[Work order] Somewhere below are a line with "Video | GCN | ICN" and a later line with "- The coefficients". Output exactly those lines and all lines between them.

[Source material]
☆ ☆ ☆ ☆

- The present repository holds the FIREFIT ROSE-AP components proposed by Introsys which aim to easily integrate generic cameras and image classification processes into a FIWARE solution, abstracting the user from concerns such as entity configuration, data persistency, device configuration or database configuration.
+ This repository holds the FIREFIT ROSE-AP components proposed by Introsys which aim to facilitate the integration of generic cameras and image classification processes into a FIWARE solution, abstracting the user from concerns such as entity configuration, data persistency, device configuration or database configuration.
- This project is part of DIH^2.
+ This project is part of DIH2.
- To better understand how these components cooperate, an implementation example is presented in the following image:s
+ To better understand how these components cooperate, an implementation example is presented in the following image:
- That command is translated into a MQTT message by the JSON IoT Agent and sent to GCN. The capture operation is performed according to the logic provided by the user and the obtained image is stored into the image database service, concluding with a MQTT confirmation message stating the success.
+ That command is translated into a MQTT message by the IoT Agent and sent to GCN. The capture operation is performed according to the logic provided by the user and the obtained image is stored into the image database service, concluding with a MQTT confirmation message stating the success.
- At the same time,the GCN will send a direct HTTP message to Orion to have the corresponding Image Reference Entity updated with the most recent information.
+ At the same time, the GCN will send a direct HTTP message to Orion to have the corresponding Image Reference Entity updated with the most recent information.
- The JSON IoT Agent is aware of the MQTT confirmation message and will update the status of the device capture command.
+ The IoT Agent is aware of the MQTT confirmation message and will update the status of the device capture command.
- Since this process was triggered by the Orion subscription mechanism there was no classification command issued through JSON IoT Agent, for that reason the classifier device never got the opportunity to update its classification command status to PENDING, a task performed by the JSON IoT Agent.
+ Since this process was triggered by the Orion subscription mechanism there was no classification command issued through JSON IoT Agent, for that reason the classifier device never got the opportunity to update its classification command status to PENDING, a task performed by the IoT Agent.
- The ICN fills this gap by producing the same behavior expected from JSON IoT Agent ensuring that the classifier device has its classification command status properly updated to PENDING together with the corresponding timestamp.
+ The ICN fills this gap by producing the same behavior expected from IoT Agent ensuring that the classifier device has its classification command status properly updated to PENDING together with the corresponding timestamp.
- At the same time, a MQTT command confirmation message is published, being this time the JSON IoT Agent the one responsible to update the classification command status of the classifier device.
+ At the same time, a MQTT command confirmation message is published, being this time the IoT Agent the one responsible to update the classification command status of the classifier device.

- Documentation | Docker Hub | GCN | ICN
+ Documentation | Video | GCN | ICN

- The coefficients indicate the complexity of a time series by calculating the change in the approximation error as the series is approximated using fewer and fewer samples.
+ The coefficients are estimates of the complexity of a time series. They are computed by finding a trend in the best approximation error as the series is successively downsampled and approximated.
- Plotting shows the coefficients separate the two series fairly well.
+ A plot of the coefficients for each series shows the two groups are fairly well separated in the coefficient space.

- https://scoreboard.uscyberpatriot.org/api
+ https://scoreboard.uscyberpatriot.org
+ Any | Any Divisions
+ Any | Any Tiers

☆ ☆ ☆ ☆

[Result for this task]
+ Documentation | Video | GCN | ICN

- The coefficients indicate the complexity of a time series by calculating the change in the approximation error as the series is approximated using fewer and fewer samples.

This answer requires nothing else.